John S. Dickerson: The Decline of Evangelical America





John S. Dickerson is the senior pastor of Cornerstone Church and author of the forthcoming book “The Great Evangelical Recession: Six Factors That Will Crash the American Church ... and How to Prepare.”

...I found that the structural supports of evangelicalism are quivering as a result of ground-shaking changes in American culture. Strategies that served evangelicals well just 15 years ago are now self- destructive. The more that evangelicals attempt to correct course, the more they splinter their movement. In coming years we will see the old evangelicalism whimper and wane.

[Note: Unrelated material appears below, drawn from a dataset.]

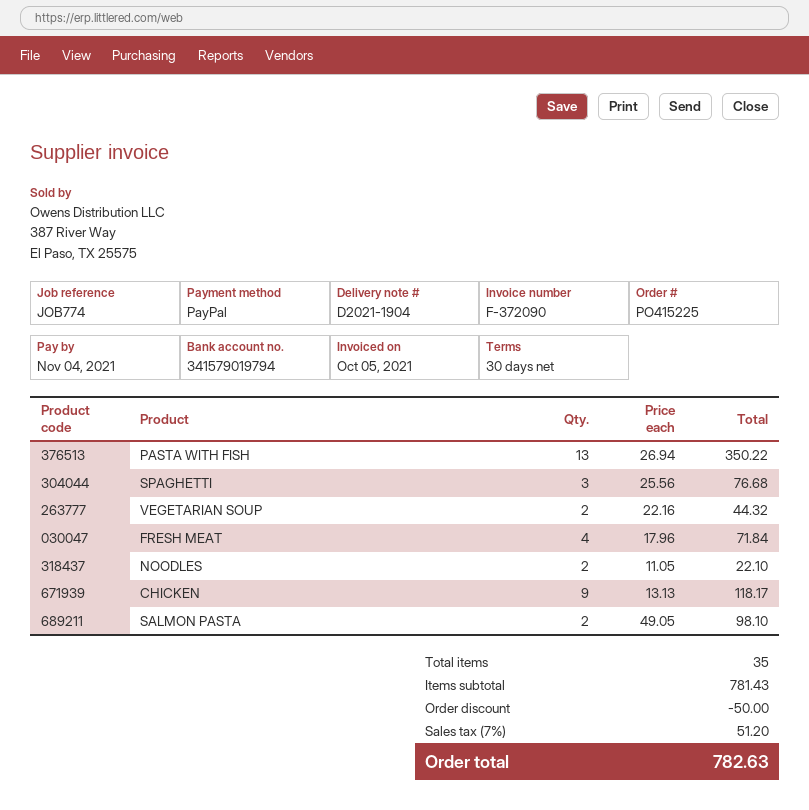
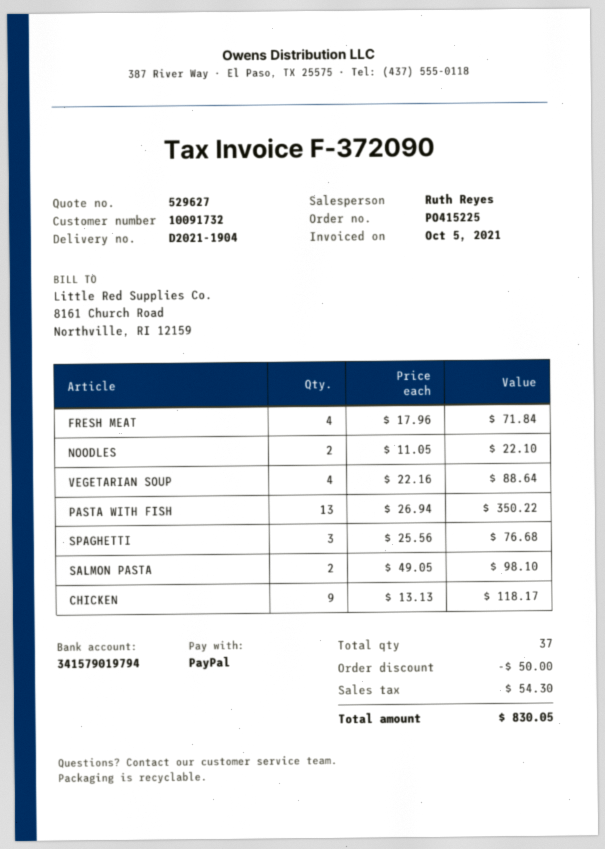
VEGETARIAN SOUP: 2 x 22.16 = 44.32 -> 4 x 22.16 = 88.64
total quantity: 35 -> 37
tax: 51.20 -> 54.30
total: 782.63 -> 830.05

First, evangelicals, while still perceived as a majority, have become a shrinking minority in the United States. In the 1980s heyday of the Rev. Jerry Falwell’s Moral Majority, some estimates accounted evangelicals as a third or even close to half of the population, but research by the Notre Dame sociologist Christian Smith recently found that Christians who call themselves evangelicals account for just 7 percent of Americans. (Other research has reported that some 25 percent of Americans belong to evangelical denominations, though they may not, in fact, consider themselves evangelicals.) Dr. Smith’s findings are derived from a three-year national study of evangelical identity and influence, financed by the Pew Research Center. They suggest that American evangelicals now number around 20 million, about the population of New York State. The global outlook is more optimistic, as evangelical congregations flourish in places like China, Brazil and sub-Saharan Africa.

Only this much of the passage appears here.